Italia - Australia e Ghiraldini sogna

La Nazionale di Nick Mallett è da ieri sera in raduno a Padova, dove sabato affronterà l'Australia nel primo Cariparma Test Match 2008. Nell'allenamento di oggi, il gruppo azzurro si è diviso tra una seduta mattutina nella palestra della Guizza ed il lavoro pomeridiano sul terreno dell'impianto del Carrera Petrarca. Un'ora sul campo prima di rientrare al quartier generale del Crowne Plaza.
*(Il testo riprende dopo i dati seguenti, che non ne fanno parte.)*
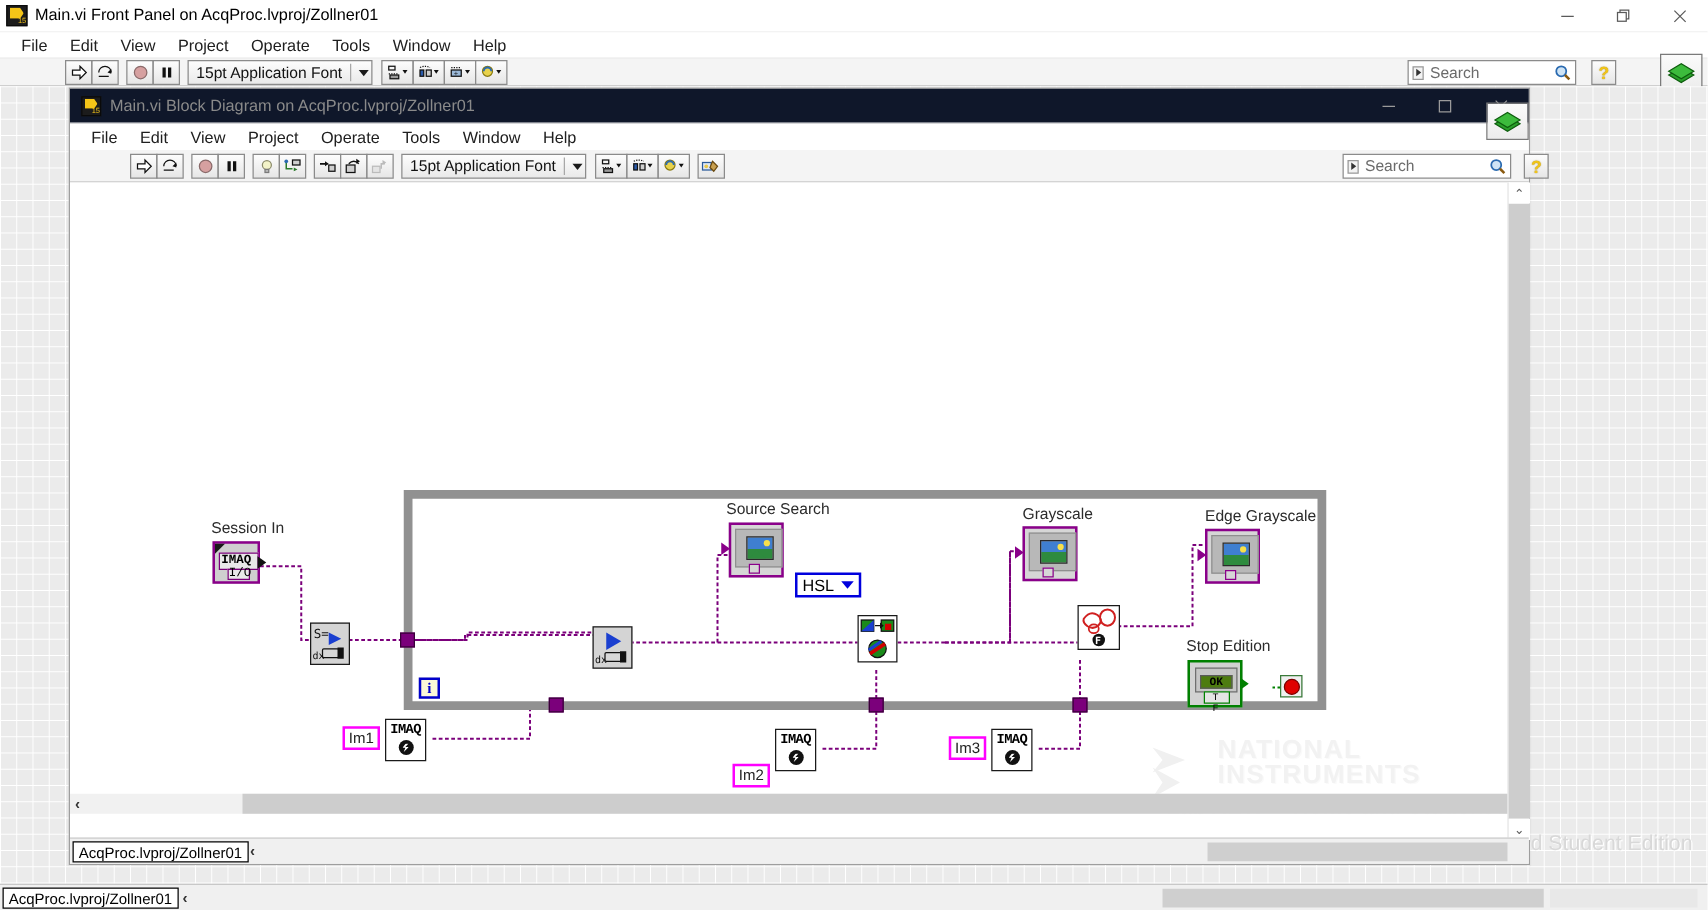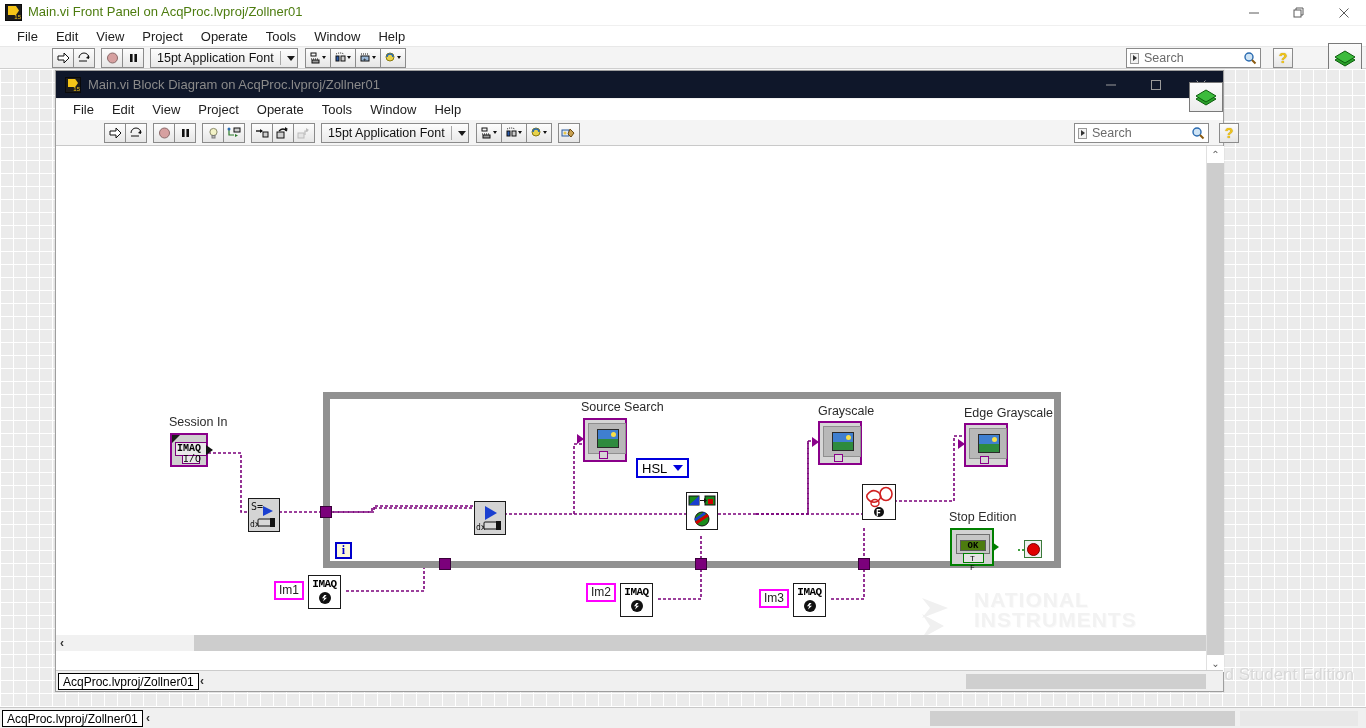"Main.vi Front Panel on" .fp-title { color: #4d7c0f -> #000000 }
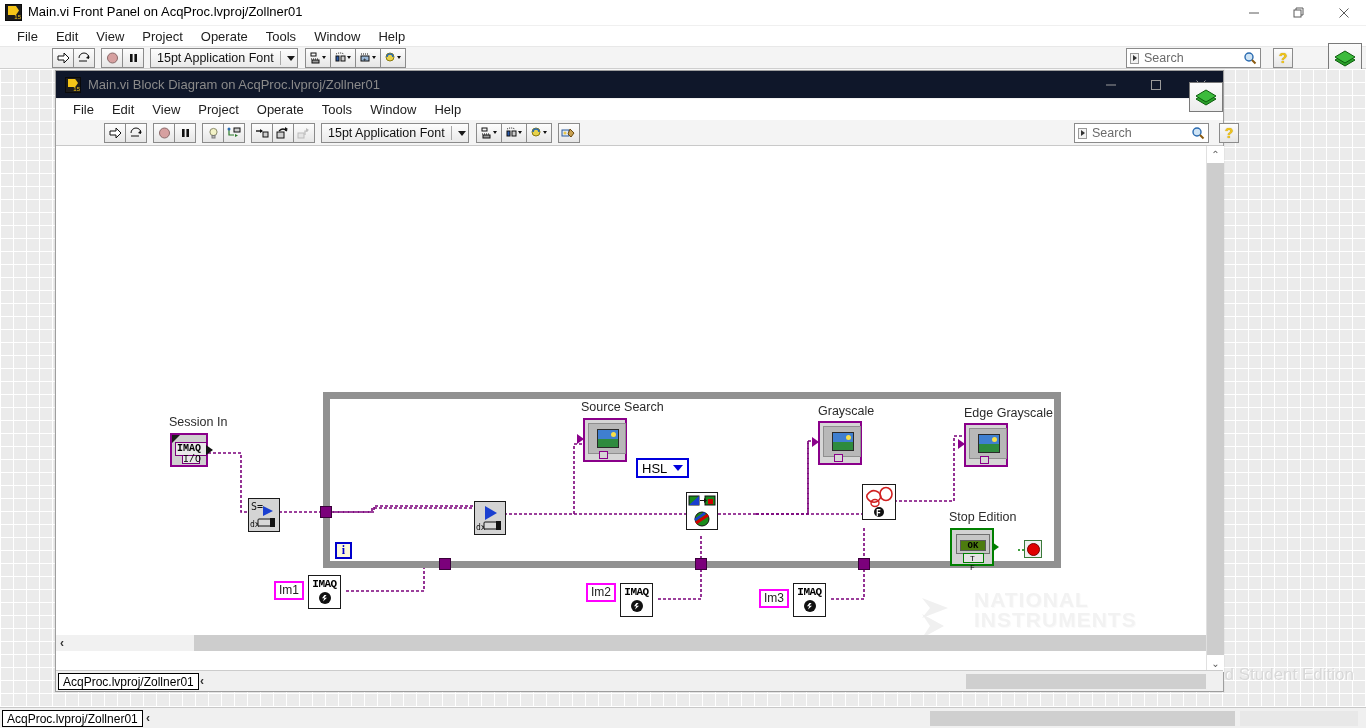"Im2" div.str-const { top: 437px -> 465px }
"Tutti i test internazionali sono difficili, ma è un dato di fatto che, al momento, l'Australia sia una delle squadre più competitive sulla scena mondiale". Leonardo Ghiraldini, tallonatore e capitano del Cammi Calvisano campione d'Italia, è uno dei cinque atleti – insieme ai fratelli Bergamasco, Bortolami e Marcato – ad essere cresciuto nel vivaio del Carrera Petrarca Padova. La partita di sabato nella sua città natale rappresenta, inevitabilmente, un momento particolare.
"L'ultima volta della Nazionale a Padova la ricordo bene. Era il 1996, allora come adesso di fronte c'era l'Australia ed era l'ultima partita internazionale di David Campese. Avevo dodici anni, comprai il biglietto all'ultimo momento e finii un poco defilato sugli spalti del Plebiscito. Ma che emozione. Certo, domenica le sensazioni saranno molto diverse. Mi aspetto un Euganeo pieno, sarà incredibile".
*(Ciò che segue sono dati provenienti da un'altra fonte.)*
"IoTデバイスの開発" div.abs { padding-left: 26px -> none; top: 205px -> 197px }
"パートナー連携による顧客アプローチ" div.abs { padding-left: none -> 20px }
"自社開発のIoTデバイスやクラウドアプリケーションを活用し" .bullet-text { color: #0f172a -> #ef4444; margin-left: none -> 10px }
Ventiquattro anni, tutta la trafila nelle giovanili azzurre, Ghiraldini sarà in azzurro per la prima volta davanti al pubblico di casa.
"Anche se ho già giocato a Padova con la Nazionale Under 16 ormai parecchi anni fa – sorride 'Ghira' – è evidente che l'emozione per la gara di sabato sia decisamente maggiore. Anche perché, per me, è la prima volta contro l'Australia. Delle tre potenze dell'Emisfero Sud, per ora ho giocato solo contro il Sudafrica, in giugno a Città del Capo (nell'occasione Mallett gli ha affidato anche i gradi di capitano, ndr)".
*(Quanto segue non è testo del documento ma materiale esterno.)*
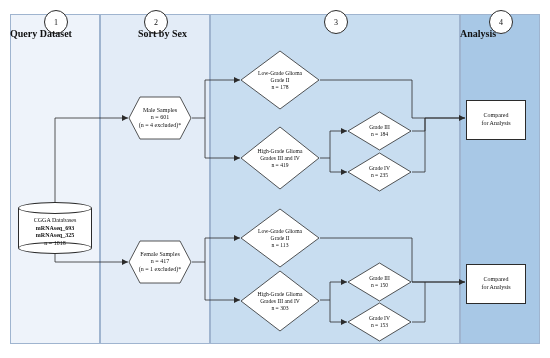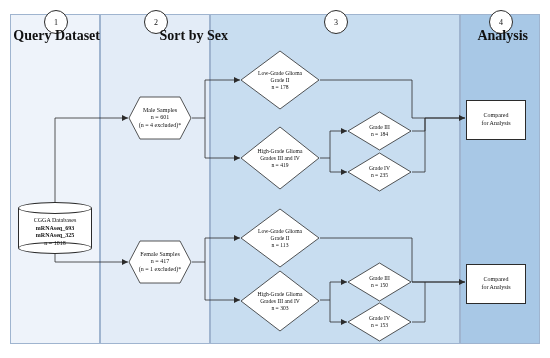"Query Dataset" .bandtitle { font-size: 14px -> 10px; text-align: right -> left }
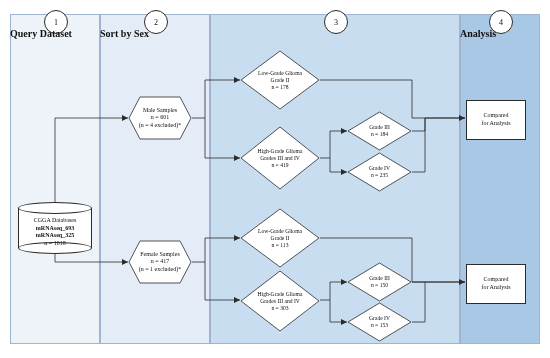"Sort by Sex" div.bandtitle { padding-left: none -> 38px }
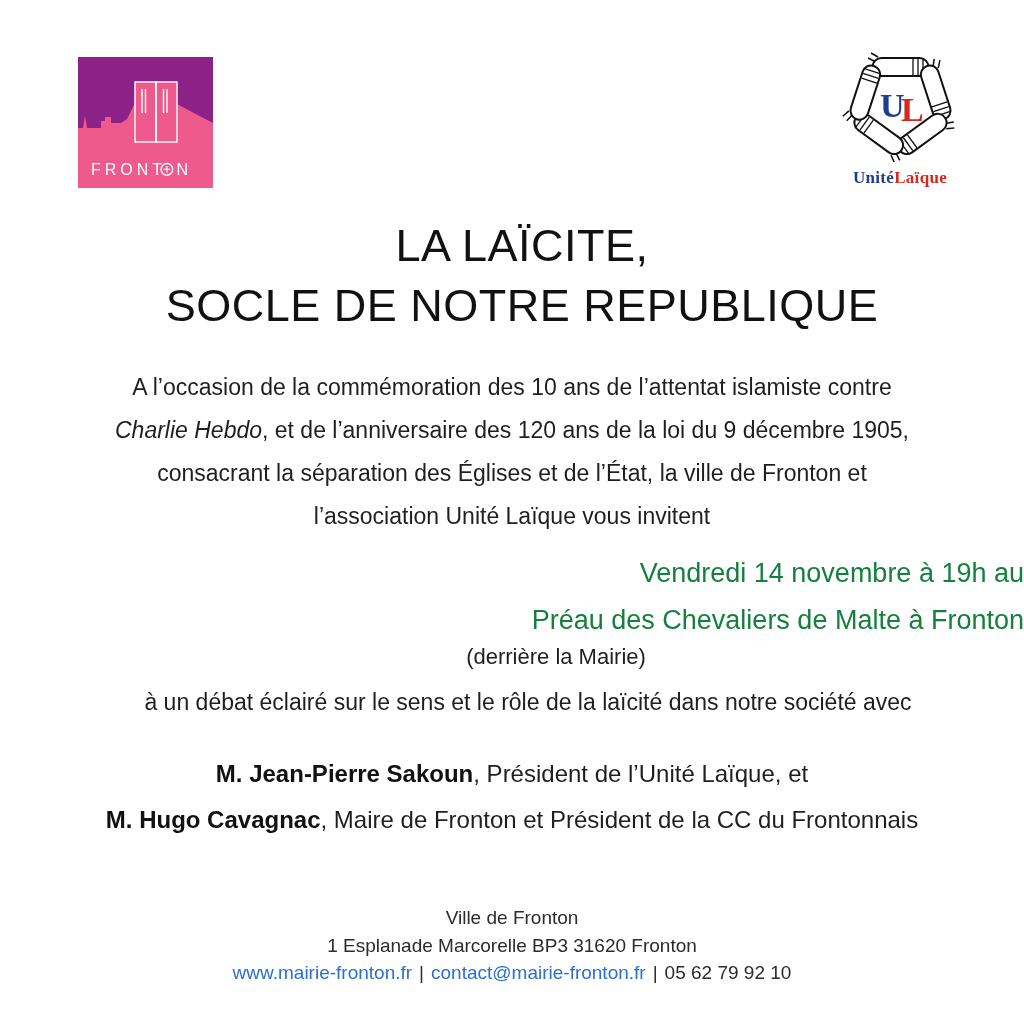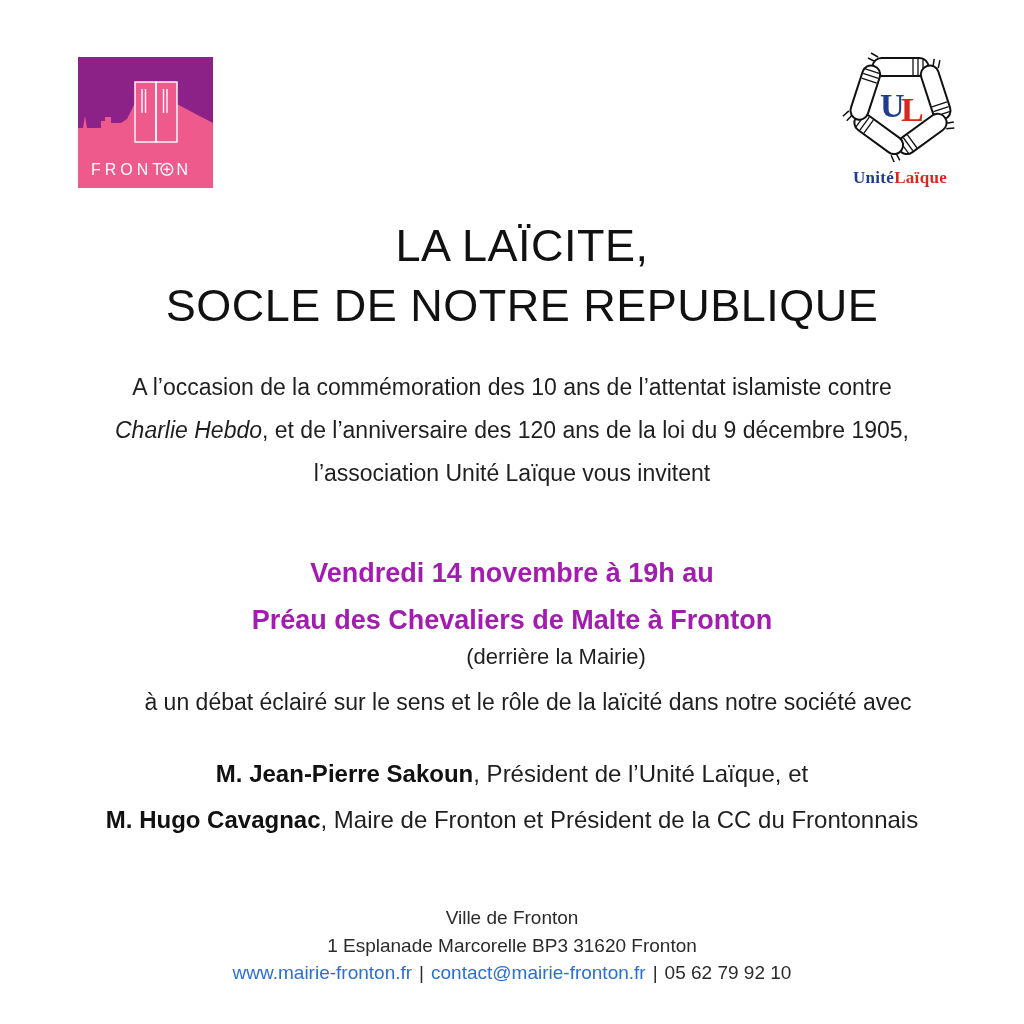"consacrant la séparation des Églises" div.i-line { html: none -> <div>consacrant la séparation des Églises et de l’État, la ville de Fronton et</div> }
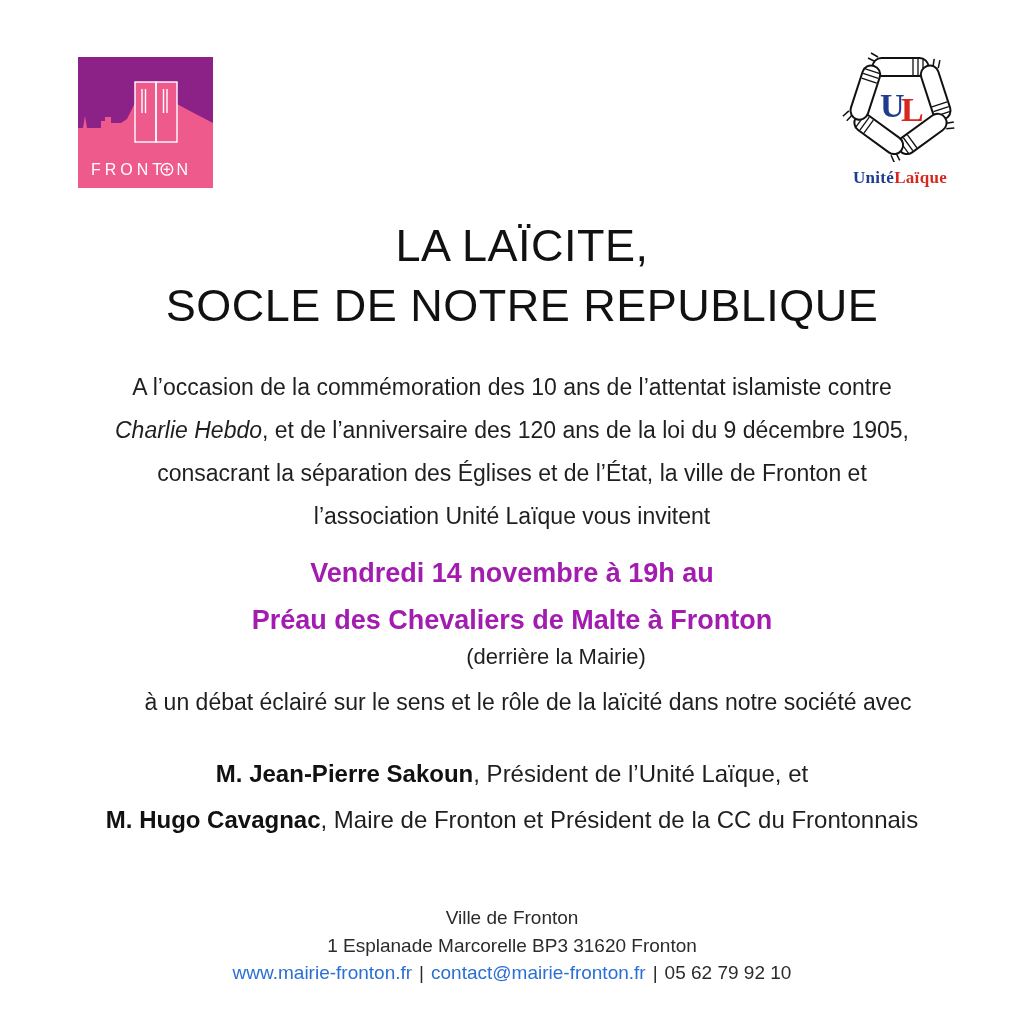"Vendredi 14 novembre à 19h" .event { color: #a21caf -> #15803d; font-weight: bold -> normal; text-align: center -> right }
Chi invece era presente nell'ultimo test match tra Italia ed Australia, al Flaminio di Roma nel novembre 2006, è Alessandro Zanni, coetaeno e compagno di club di Ghiraldini nonché flanker stabilmente nel giro della Nazionale dal 2005. "Credo che l'Australia di oggi – commenta il terza linea friulano – sia più forte di quella contro cui, due anni fa, sfiorammo un risultato storico (18-25, ma Italia in vantaggio 15-13 a metà gara, ndr). E' però indubbio che anche noi, nelle ultime due stagioni, abbiamo mostrato progressi importanti. Di sicuro la mischia Wallabies che ci troveremo di fronte sabato all'Euganeo ha una marcia in più rispetto a quella del 2006 e la terza linea, con atleti del calibro di Smith, Waugh e Palu, è un reparto che ha ben pochi eguali al mondo. Tra i trequarti avversari – conclude Zanni – ammiro molto Giteau. L'ho affrontato due anni fa a Roma ed è incredibile la sua capacità di cambiare direzione senza perdere velocità, di essere sempre capace di trovare la scelta di gioco giusta. Ho sentito che potrebbe essere tenuto a riposo, ma è inutile dire che anche il possibile rimpiazzo Berrick Barnes non è da meno".
Domani la Nazionale proseguirà gli allenamenti con una doppia sessione tecnica: la mattina allenamento separato per reparti alla Guizza, nel pomeriggio seduta collettiva sul campo del Valsugana.